Oanh Thi Pham v. Allstate Insurance

206 Cal. App. 3d 1193, 254 Cal. Rptr. 152, 1988 Cal. App. LEXIS 1211
CourtCalifornia Court of Appeal
DecidedDecember 23, 1988
DocketB032533
StatusPublished
Cited by13 cases

This text of 206 Cal. App. 3d 1193 (Oanh Thi Pham v. Allstate Insurance) is published on Counsel Stack Legal Research, covering California Court of Appeal primary law. Counsel Stack provides free access to over 12 million legal documents including statutes, case law, regulations, and constitutions.

Bluebook
Oanh Thi Pham v. Allstate Insurance, 206 Cal. App. 3d 1193, 254 Cal. Rptr. 152, 1988 Cal. App. LEXIS 1211 (Cal. Ct. App. 1988).

Opinion

Opinion

COMPTON, J.

Plaintiff Oanh Thi Pham commenced a declaratory relief action against defendant Allstate Insurance Company (Allstate) seeking a determination that she was entitled to uninsured motorist benefits under a policy issued by Allstate. The court found in favor of plaintiff. Allstate appeals. We affirm.

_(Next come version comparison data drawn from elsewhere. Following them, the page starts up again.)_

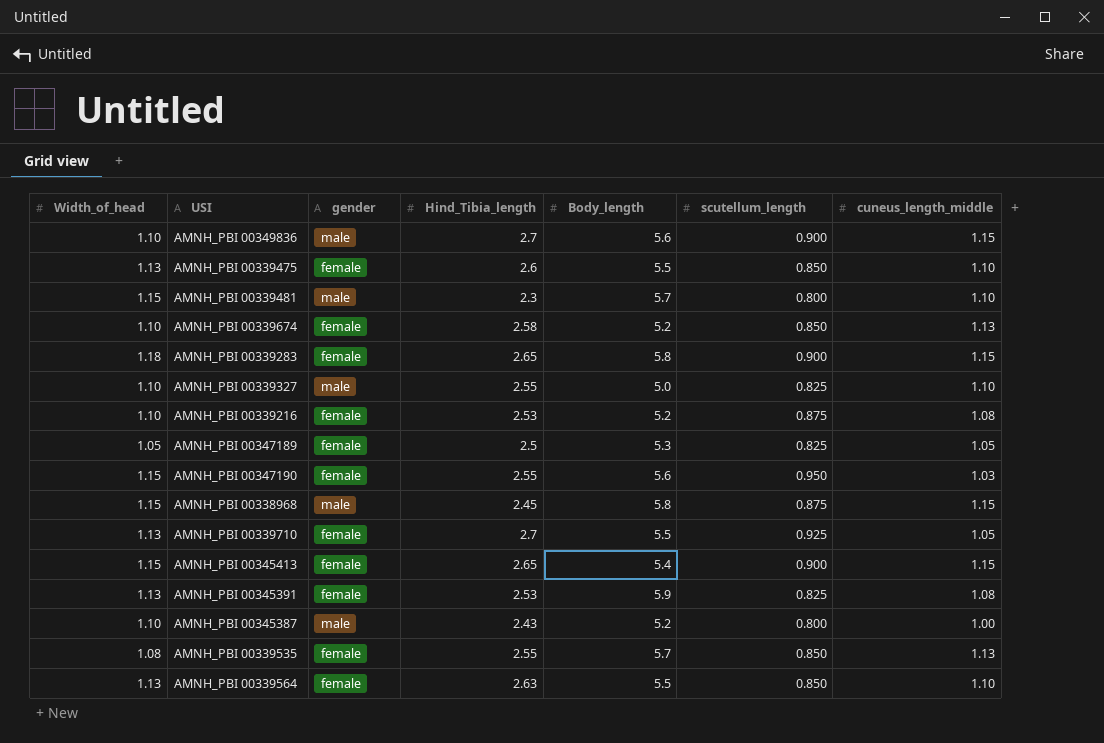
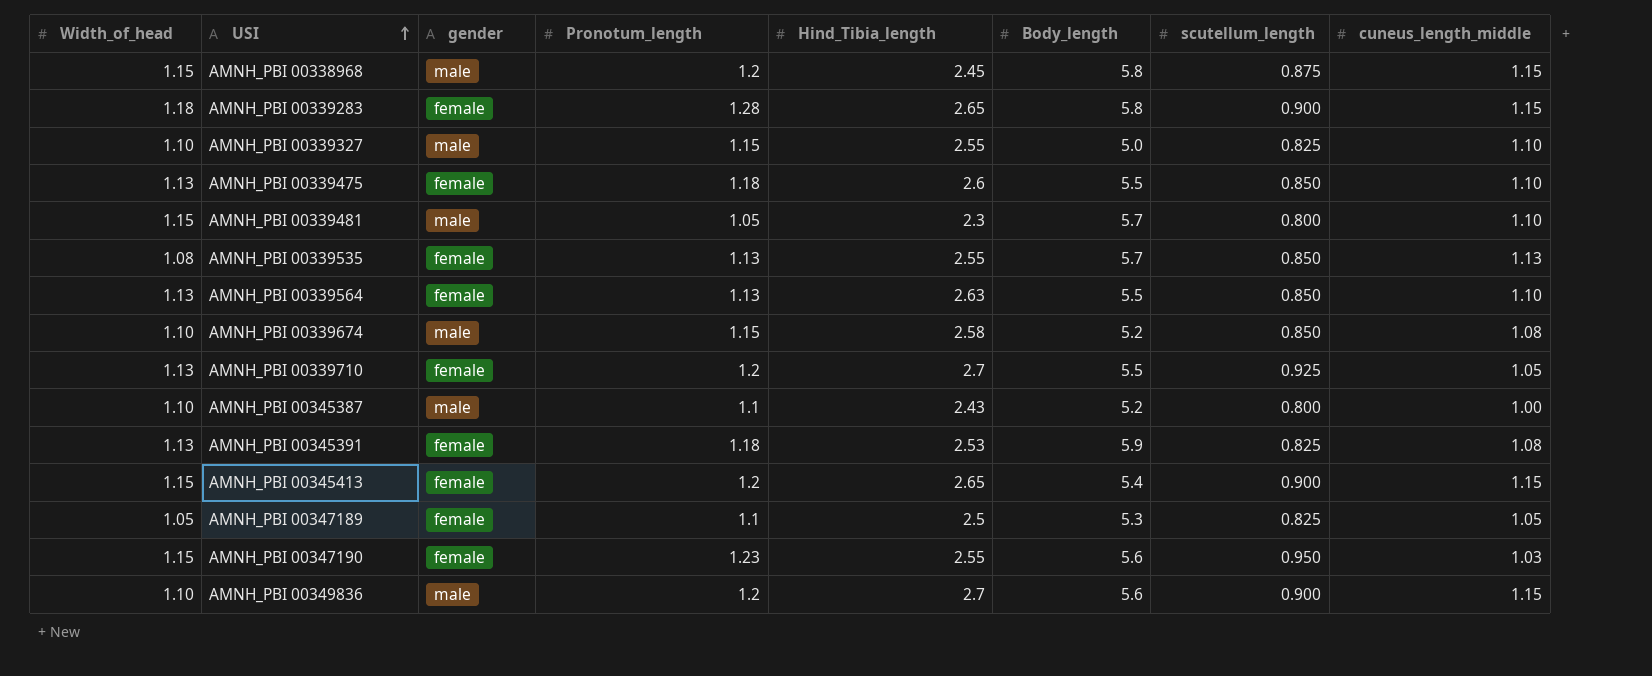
row order: none -> USI ascending
column Pronotum_length | position: none -> 4
row AMNH_PBI 00339216: 1.10 | female | 2.53 | 5.2 | 0.875 | 1.08 -> none
AMNH_PBI 00339674 | gender: female -> male
AMNH_PBI 00339674 | cuneus_length_middle: 1.13 -> 1.08

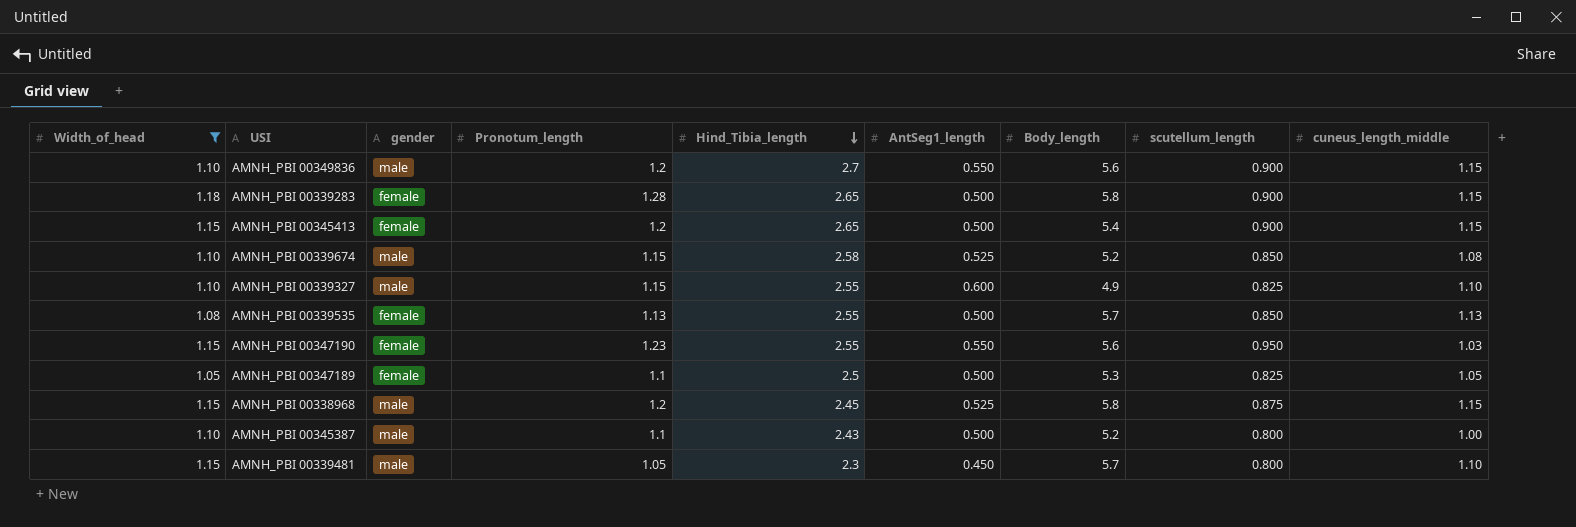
filter: none -> Width_of_head != 1.13
row order: USI ascending -> Hind_Tibia_length descending
column AntSeg1_length | position: none -> 6
AMNH_PBI 00339327 | Body_length: 5.0 -> 4.9

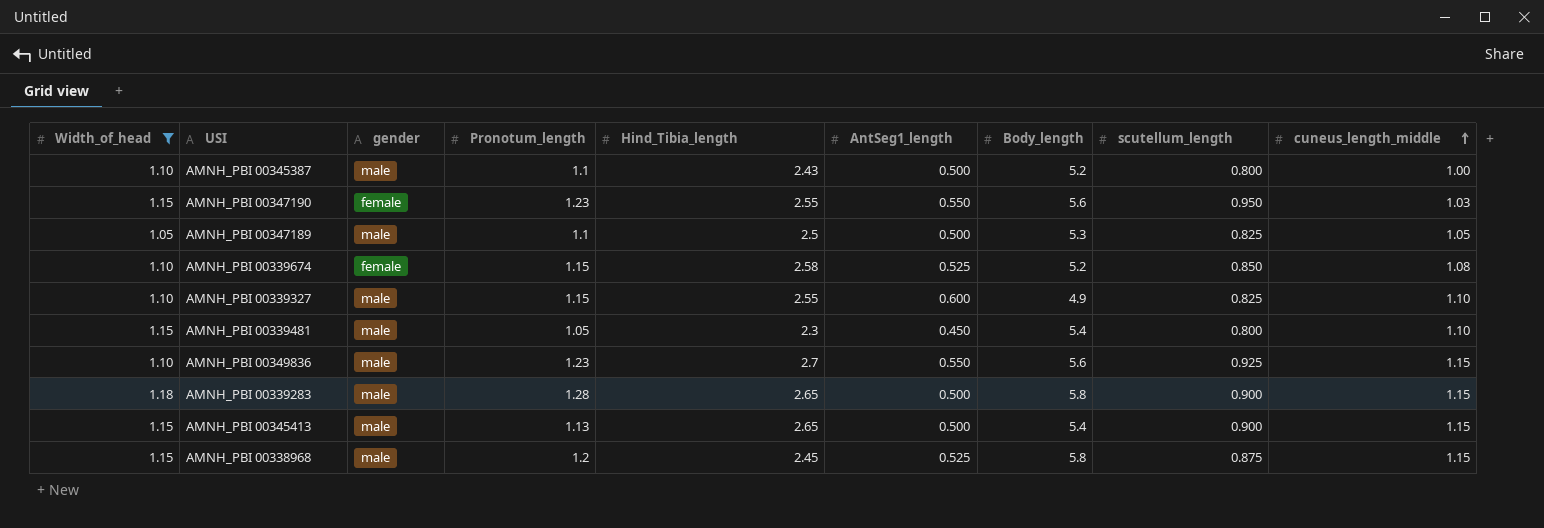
row order: Hind_Tibia_length descending -> cuneus_length_middle ascending
row AMNH_PBI 00339535: 1.08 | female | 1.13 | 2.55 | 0.500 | 5.7 | 0.850 | 1.13 -> none
AMNH_PBI 00347189 | gender: female -> male
AMNH_PBI 00339674 | gender: male -> female
AMNH_PBI 00339481 | Body_length: 5.7 -> 5.4
AMNH_PBI 00349836 | Pronotum_length: 1.2 -> 1.23
AMNH_PBI 00349836 | scutellum_length: 0.900 -> 0.925
AMNH_PBI 00339283 | gender: female -> male
AMNH_PBI 00345413 | gender: female -> male
AMNH_PBI 00345413 | Pronotum_length: 1.2 -> 1.13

*1195 The case was tried on an agreed statement of facts which provided, in pertinent part, as follows; “On or about August 29, 1986, plaintiff was an occupant in a 1978 Oldsmobile serial number 3Q35R8C147446 which was insured with defendant under policy number 024740633104632801. fl[] At such time, plaintiff was traveling northbound, when an unidentified dump truck approached plaintiff’s vehicle in a southbound direction, as the vehicles passed each other, a rock fell off the truck and bounced on the highway and then penetrated the windshield of the vehicle in which plaintiff was an occupant, striking her and causing bodily injuries, [fl] Plaintiff informed defendants of her claim under the uninsured motorist protection provided under the above-mentioned insurance policy.”

Insurance Code section 11580.2, subdivision (a)(1) commands that uninsured motorist coverage must afford protection against injuries resulting from “hit-and-run” drivers. Specifically, it declares that the term “ ‘uninsured motor vehicle’ means a motor vehicle with respect to the ownership, maintenance or use of which there is no bodily injury liability insurance or bond applicable at the time of the accident ... or the owner or operator thereof be unknown, provided that, with respect to an ‘uninsured motor vehicle’ whose owner or operator is unknown: [fl] (1) The bodily injury has arisen out of physical contact of the automobile with the insured or with an automobile which the insured is occupying.” (Ins. Code, § 11580.2, subd. (b)-)

In the instant case, Allstate’s policy, in slightly different language, provided the coverage mandated by the statute. It provided that Allstate would “pay all damages that an insured person is legally entitled to recover from the owner or operator of an uninsured auto . . .” and that “[a]n uninsured auto is . . . [fl] 3. a hit-and-run motor vehicle which causes: a) bodily injury to an insured person by physical contact with the insured person or with a vehicle occupied by that person. The identity of the operator and the owner of the vehicle must be unknown. The accident must be reported within 24 hours to the proper authorities. We must be notified within 30 days.” (Italics in original.)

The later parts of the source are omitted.